It’s all about lack of sleep.
I am studying in second shift. Day, all gathered, left the house, I go for a couple. When I went through the second quarter, I remembered that I had left my phone at home. I go back, listen to music, on my wave, in general. She entered the house with the full feeling that she had already returned from the universe, drank tea, washed dishes, lay down and watched with a sense of duty.
The confused doubts visited me only closer to the evening.
Is there alcohol?
Program or alcohol?
XXX: I am at work, what a fucking program :-D
The Wife Called
Wife: Vital, do you bring two or three bottles of beer?
Why not one?? to
You are sick!
I love my wife and her logic. Lena thank you. It is :)))
about tolerance.
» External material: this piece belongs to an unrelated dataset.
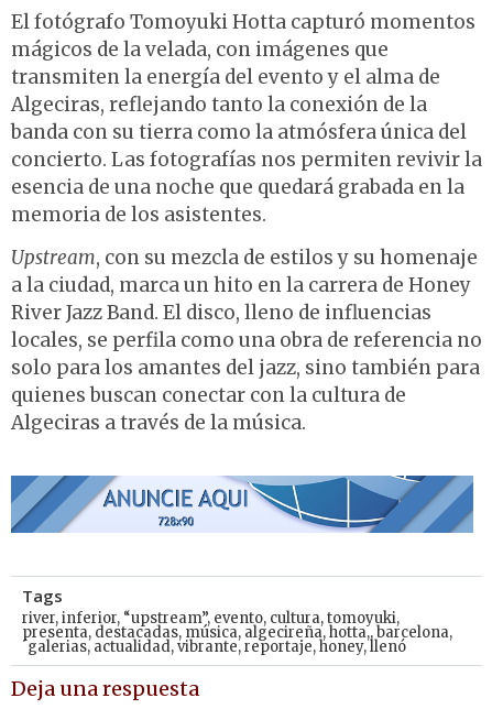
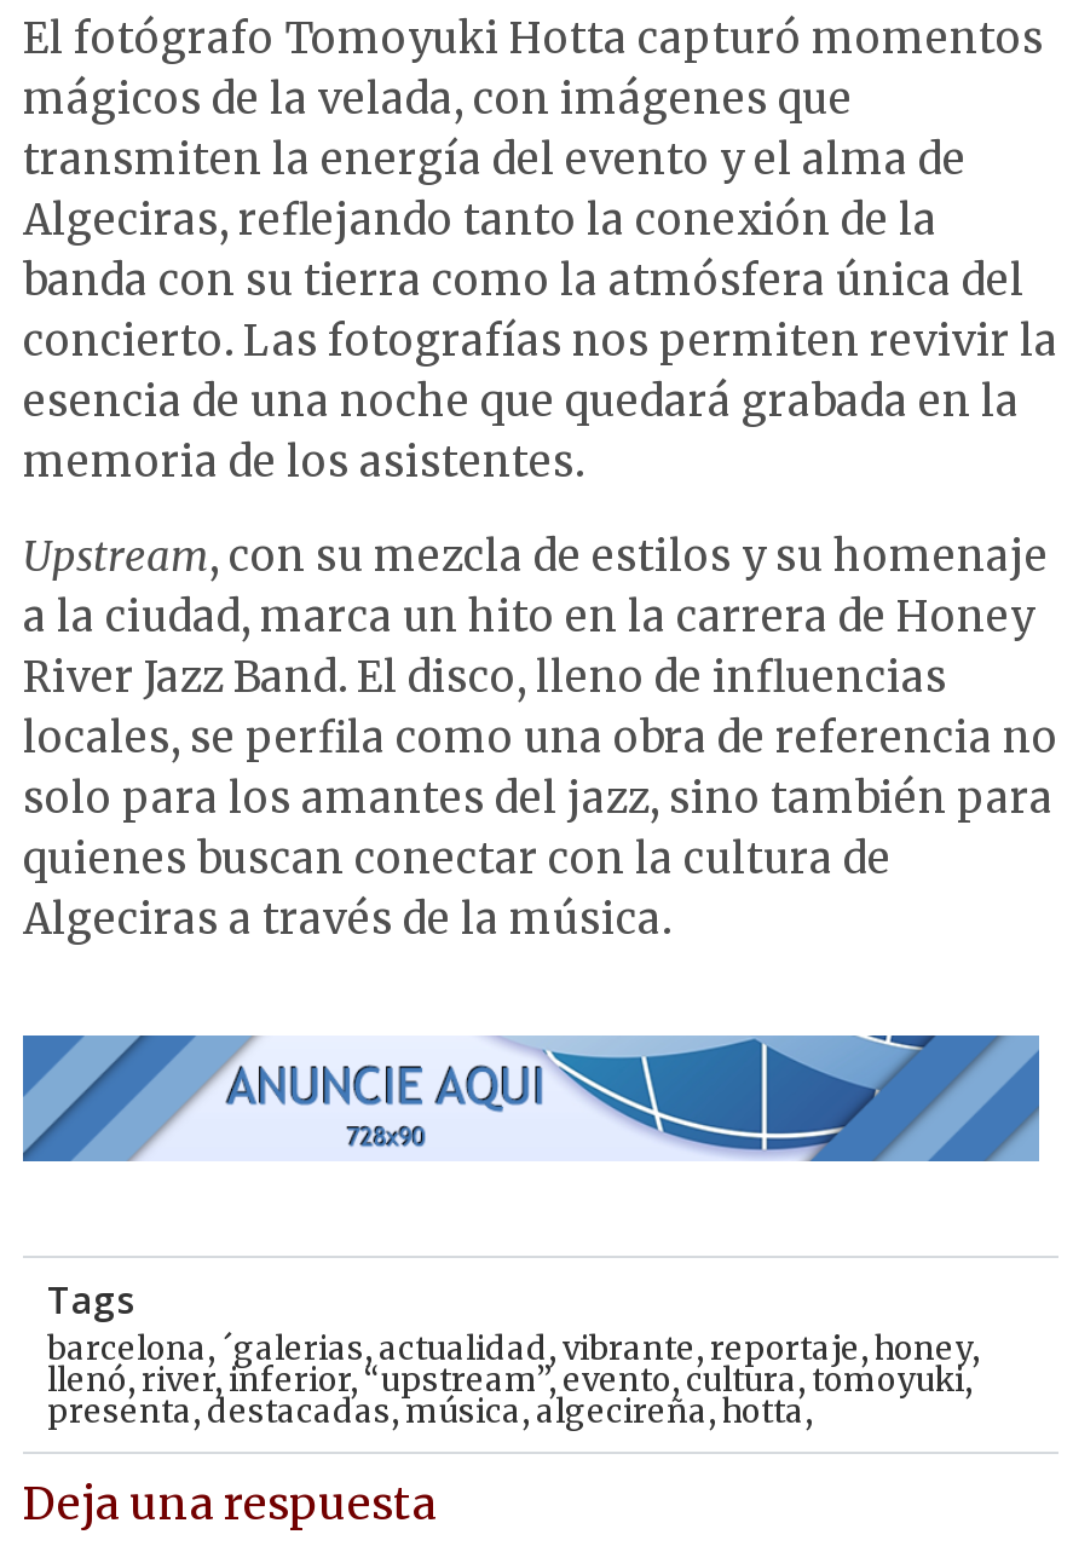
[22,609,452,656] river, inferior, “upstream”, evento, cultura, tomoyuki, | presenta,destacadas,música,algecireña,hotta,,barcelona, | ´galerias, actualidad,vibrante, reportaje,honey,llenó -> [47,1328,979,1432] barcelona, ´galerias, actualidad, vibrante, reportaje, honey, | llenó,river, inferior,“upstream”, evento,cultura,tomoyuki, | presenta,destacadas,música,algecireña,hotta,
Included the son "Teenage Ninja Turtles". In new series, except for four of our favourites
Heroes discovered ninja turtle girl...I wait for an African turtle and a gay turtle
Everyone has not only the right to work, but also the right not to use it.
This is how anecdotes are born.
For years, I do not guarantee the literality of the quotation, although I was present in person, but as close as possible to the original.
The teacher at the parents’ meeting in the kindergarten: “Dear parents! If you think your child is asleep, do not have sex with him. We’re tired of getting red when we listen to what games and how Daddy played with Mommy at night!”
by Ivan Fuckov
The wedding was quiet. There was free Wi-Fi in the restaurant.
The Prehistory. In the evening we do the whole family homework of the son (3 kL) on literature. I had to remember some stories.
The history. Let us go to sleep. I say to my wife:
Let’s play a fairy tale, who do you want to be?
And, looking into her honest eyes, I anticipate the answer and answer myself:
I’m going to play the "Sleeping Beauty"))
ChiKa
The Indian speaks to the bull. “I dream of climbing the top of a tree,” she said, “but I have so little strength.” "Why shouldn’t you swear my mouth? - answered the bull, - it contains a lot of nutrients". The indian glued a bunch of dirt, and it really gave her enough strength to climb the bottom branch of the tree. The next day, having eaten again, she reached the second branch. Finally, on the fourth day, the turkey proudly sat on the top of the tree. There, a farmer noticed her and shot her with a gun. The moral of history: manipulation with shit can help you climb to the top, but it won’t keep you there.
Wwwwwwwwwww
It was necessary to knit a special shit to help escape the bullets.
Wwwwwwwwwww
The shit that Neo cried in the matrix.
A husband walks around the apartment with a cat in his arms and sings, “Look how nice the cat you live with is.”
Qwin: Okay, the guy is singing!
k03Mad: Well, in general, I can't tolerate rap, and this "I live on the seventh floor - it's like the sixth, only one higher" - generally hysterical...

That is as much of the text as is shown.